**TASK DETAILS**
Where the line containing "Homemade Egg Salad" appears in the records below, begin there and write out each line exactly until the last one, and nothing more.

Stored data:

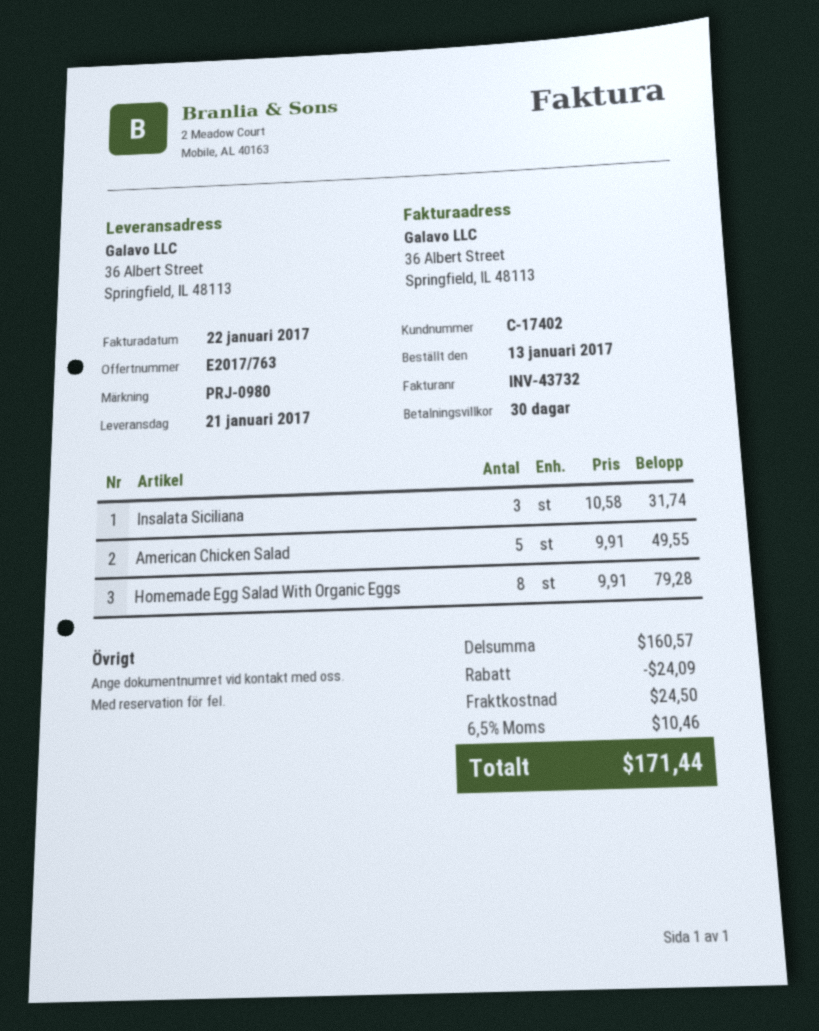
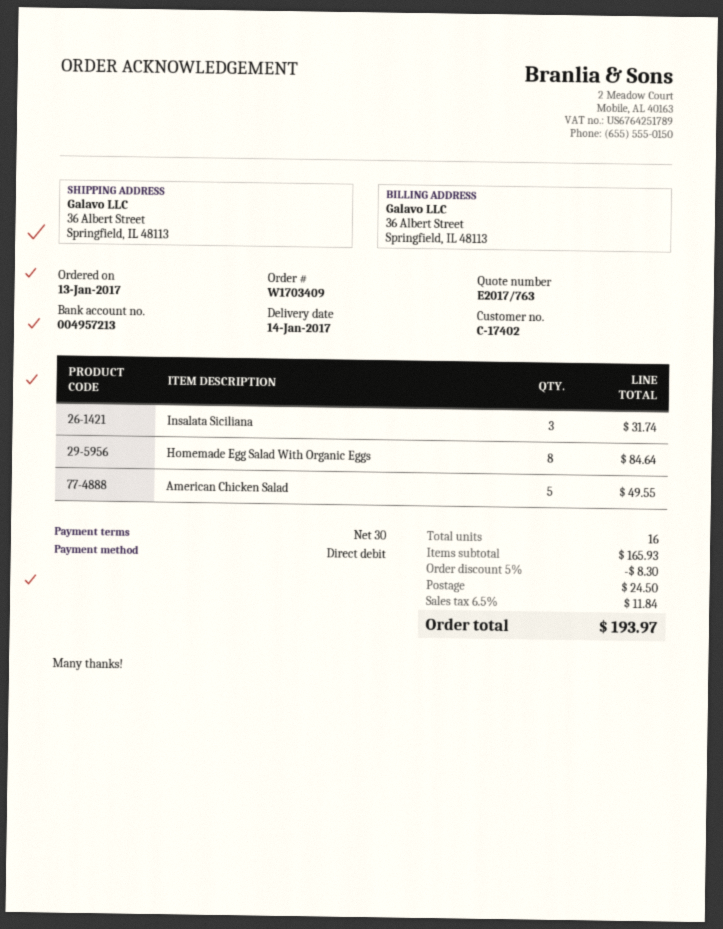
delivery date: 2017-01-21 -> 2017-01-14
Homemade Egg Salad With Organic Eggs: 8 for 79.28 -> 8 for 84.64
subtotal: 160.57 -> 165.93
discount: 24.09 -> 8.30
tax: 6.5% = 10.46 -> 6.5% = 11.84
total: 171.44 -> 193.97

**SOLUTION TO THIS PROBLEM**
Homemade Egg Salad With Organic Eggs: 8 for 79.28 -> 8 for 84.64
subtotal: 160.57 -> 165.93
discount: 24.09 -> 8.30
tax: 6.5% = 10.46 -> 6.5% = 11.84
total: 171.44 -> 193.97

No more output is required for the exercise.